Humans can easily distinguish the known and unknown categories and can recognize the unknown object by learning it once instead of repeating it many times without forgetting the learned object. Hence, we aim to make deep learning models simulate the way people learn. We refer to such a learning manner as OnLine Open World Object Detection(OLOWOD). Existing OWOD approaches pay more attention to the identification of unknown categories, while the incremental learning part is also very important. Besides, some neuroscience research shows that specific noises allow the brain to form new connections and neural pathways which may improve learning speed and efficiency. In this paper, we take the dual-level information of old samples as perturbations on new samples to make the model good at learning new knowledge without forgetting the old knowledge. Therefore, we propose a simple plug-and-play method, called Brain-inspired Streaming Dual-level Perturbations(BSDP), to solve the OLOWOD problem. Specifically, (1) we first calculate the prototypes of previous categories and use the distance between samples and the prototypes as the sample selecting strategy to choose old samples for replay; (2) then take the prototypes as the streaming feature-level perturbations of new samples, so as to improve the plasticity of the model through revisiting the old knowledge; (3) and also use the distribution of the features of the old category samples to generate adversarial data in the form of streams as the data-level perturbations to enhance the robustness of the model to new categories. We empirically evaluate BSDP on PASCAL VOC and MS-COCO, and the excellent results demonstrate the promising performance of our proposed method and learning manner.
Paper Structure (35 sections, 8 equations, 12 figures, 7 tables)
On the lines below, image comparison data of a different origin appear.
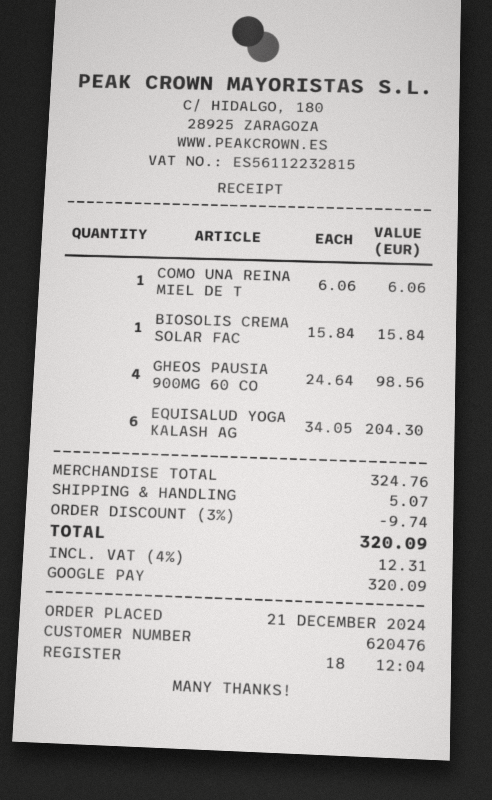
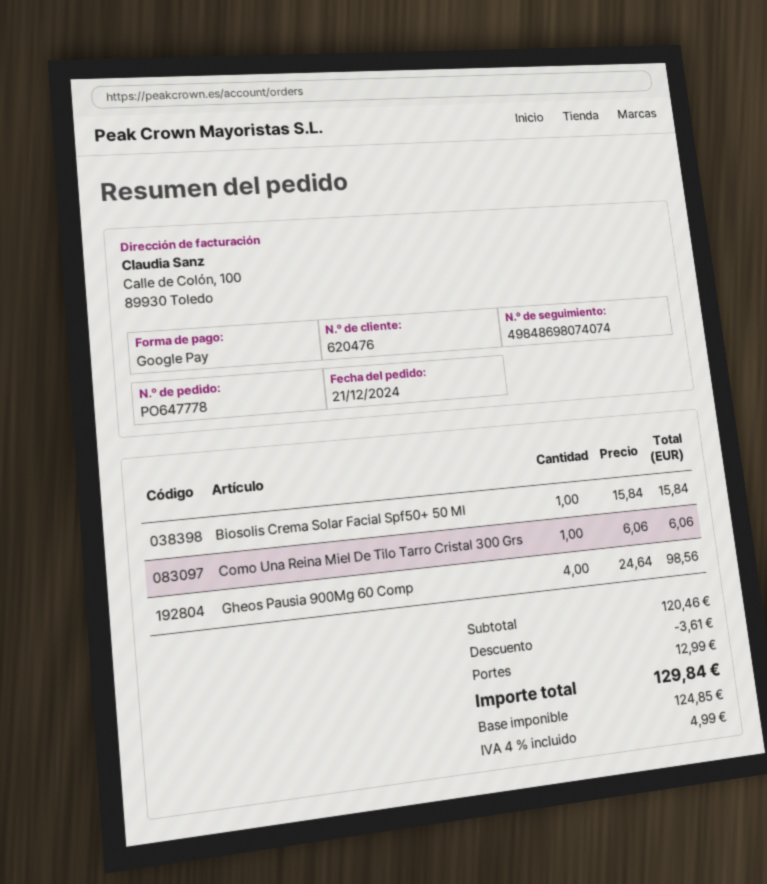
EQUISALUD YOGA KALASH AG: 6 x 34.05 = 204.30 -> none
subtotal: 324.76 -> 120.46
discount: 9.74 -> 3.61
shipping: 5.07 -> 12.99
tax: 4% = 12.31 -> 4% = 4.99
total: 320.09 -> 129.84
This paper contains 35 sections, 8 equations, 12 figures, 7 tables.

Figures (12)

  • Figure 1: Overview of the OLOWOD problem. The model will see all samples in training sets only once. As the number of tasks increased, the model could recognize more different categories of objects without forgetting previously learned categories. The green boxes on the right indicate objects of known categories, while the red boxes mean that the objects belong to unknown categories.
  • Figure 2: The figure illustrates the overall architecture module of our BSDP. The sign '$\oplus$' represents the addition operation according to certain weights and '$\otimes$' means similarity calculation. 'P' is short for prototype. Prototypes of all seen categories are calculated for sample selection strategies and our dual-level perturbations. In each task, samples are fed into RPN and RoI Pooling to obtain uniform sample features(process ①), and then into RoI head. After training, the model is used to extract the category features of bounding boxes to calculate prototypes, which is the process ②. Process ② is not executed during exemplars replay.
  • Figure 3: Description of the calculation of prototypes for our BSDP and dual-level perturbations.
  • Figure 4: Description of the feature-level perturbations of our BSDP. '$\otimes$' is similarity calculation and '$\oplus$' represents the addition operation according to certain weights. $W$ is the weight vector obtained after similarity calculation.
  • Figure 5: Illustration of the data-level perturbations of our BSDP. $F$ represents the features of samples of each old category stored in addition after model training. We use the features of old categories $F$ to fit the given distributions, which is achieved by using the FitterCokelaer2014 library.